(My latest book God vs. Darwin: The War Between Evolution and Creationism in the Classroom has just been released and is now available through the usual outlets. You can order it from Amazon, Barnes and Noble, the publishers Rowman & Littlefield, and also through your local bookstores. For more on the book, see here. You can also listen to the podcast of the interview on WCPN 90.3 about the book.)
For previous posts in this series on the age of the Earth, see here.
The minimum age of the Earth kept getting pushed back as older rocks kept being found and methods of analysis improved with the invention of new instruments such as the mass spectrometer. The minimum age was raised to 1.90 billion years in 1935, 3.35 billion years in 1947, to 3.45 billion years in 1956.
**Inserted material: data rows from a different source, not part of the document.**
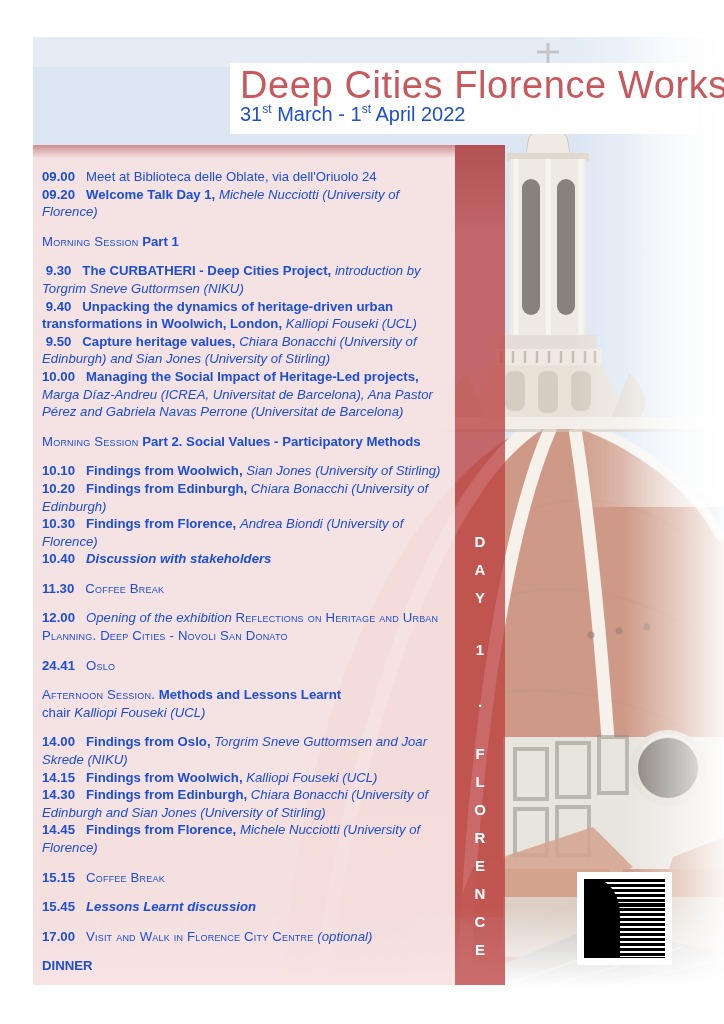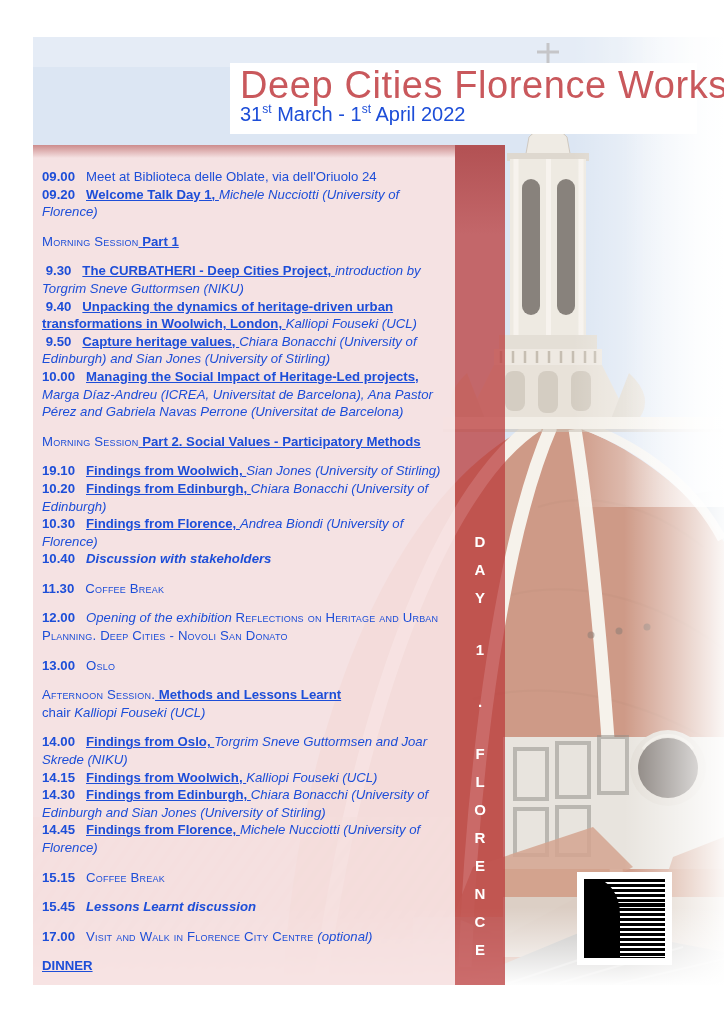"Welcome Talk Day 1," .bold { text-decoration: underline -> none }
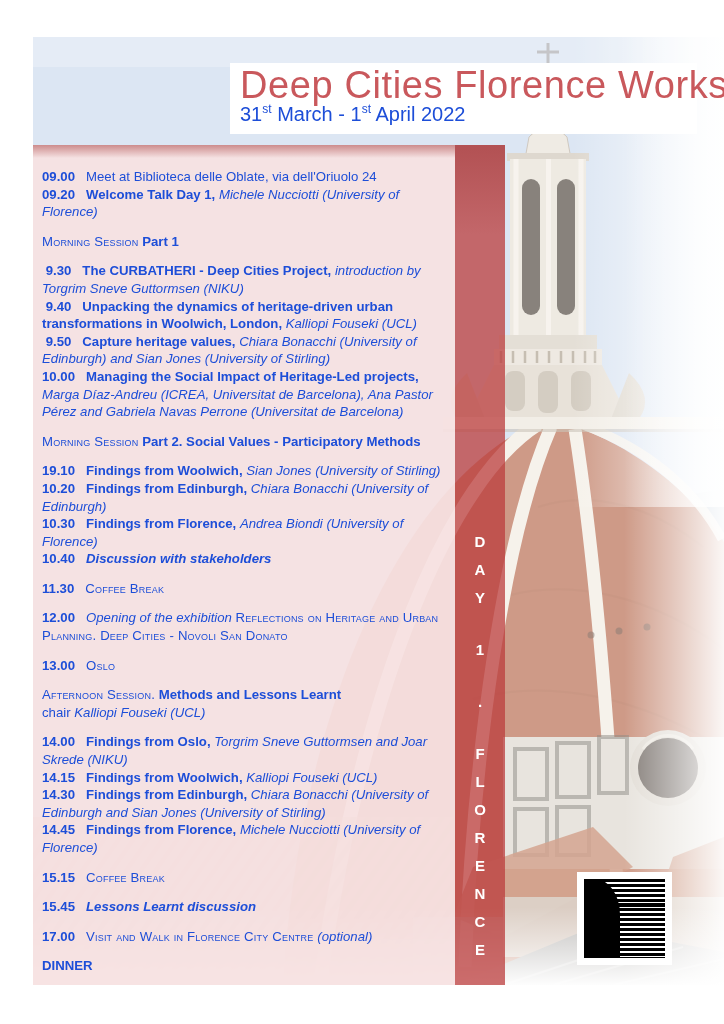"19.10" span.time { text: 19.10 -> 10.10 }
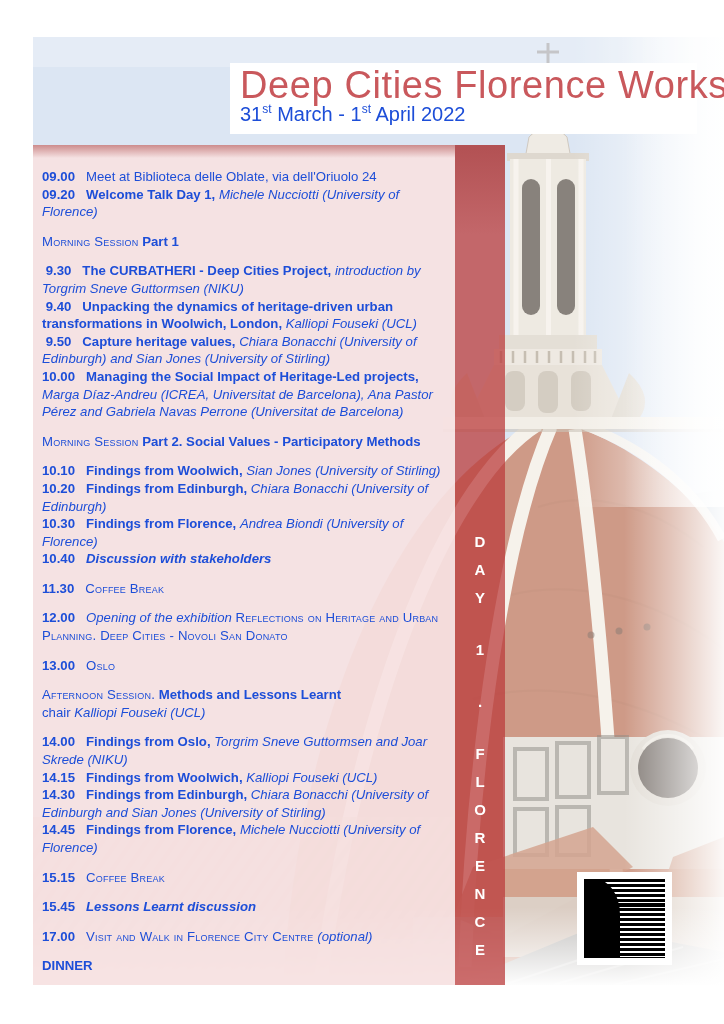"13.00" span.time { text: 13.00 -> 24.41 }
But there arose a new problem. Astronomers had discovered that the universe was expanding and Edwin Hubble’s (1889-1953) discovery of the law now associated with his name enabled scientists to estimate the time when the universe would have begun, and they initially arrived at an age of 1.80 billion years (Jackson, p. 251). It was absurd to suppose that the universe was younger than the Earth and this caused some consternation. But as the reach of telescopes increased and greater and greater expanses of the vastness of the universe came under observation, the calculated age of the universe kept increasing, to 10 billion years by the early 1950s, to 13 billion years by 1958, and finally to the present value of 13.7 billion years. Thus the potential paradox of the universe being younger than the Earth was resolved.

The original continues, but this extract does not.